Enlisting in the military, he served during the Spanish–American War as a private in Company D of the Third Michigan Regiment.
After the war he moved to Colorado Springs, Colorado, where he engaged in ranching from 1902 to 1906. He then moved to Massena, Iowa, where he farmed for two years (1906–1908).
As Time Magazine would recount in a 1935 cover story featuring Herring, "in Detroit he had fixed Henry Ford's watch, thus came to know that rising automobile manufacturer. From 1910 until the distributing system was reshuffled after the War, Clyde Herring was Ford agent for Iowa. By that time he had acquired $3,000,000 worth of Des Moines real estate."

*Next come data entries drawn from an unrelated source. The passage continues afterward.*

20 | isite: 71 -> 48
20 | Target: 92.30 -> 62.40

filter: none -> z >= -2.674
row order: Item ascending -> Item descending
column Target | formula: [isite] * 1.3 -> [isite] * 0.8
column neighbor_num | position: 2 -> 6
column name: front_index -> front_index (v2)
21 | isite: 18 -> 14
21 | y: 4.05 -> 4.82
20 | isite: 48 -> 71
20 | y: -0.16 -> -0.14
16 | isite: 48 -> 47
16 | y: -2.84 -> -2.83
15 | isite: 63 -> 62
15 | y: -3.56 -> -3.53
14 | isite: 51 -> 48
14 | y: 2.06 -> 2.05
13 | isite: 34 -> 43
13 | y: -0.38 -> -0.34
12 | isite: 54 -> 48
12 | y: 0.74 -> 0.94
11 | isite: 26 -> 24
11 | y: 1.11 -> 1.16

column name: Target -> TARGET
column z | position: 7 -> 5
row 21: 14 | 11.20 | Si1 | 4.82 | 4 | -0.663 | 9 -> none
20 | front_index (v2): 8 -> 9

In 1916–17, he served with the Iowa National Guard on the Mexican border. Returning to civilian life in Des Moines as America entered the First World War, Herring led local fundraising efforts as the chair of the Greater Des Moines Committee, and was invited to Washington to advise the federal government on speeding up production of war supplies.
Herring was the unsuccessful Democratic nominee for Governor of Iowa in 1920 (losing to Republican Nathan E. Kendall), and for the United States Senate in a 1922 special election (losing to Republican Smith W. Brookhart). He held one of Iowa's seats on the Democratic National Committee from 1924 to 1928.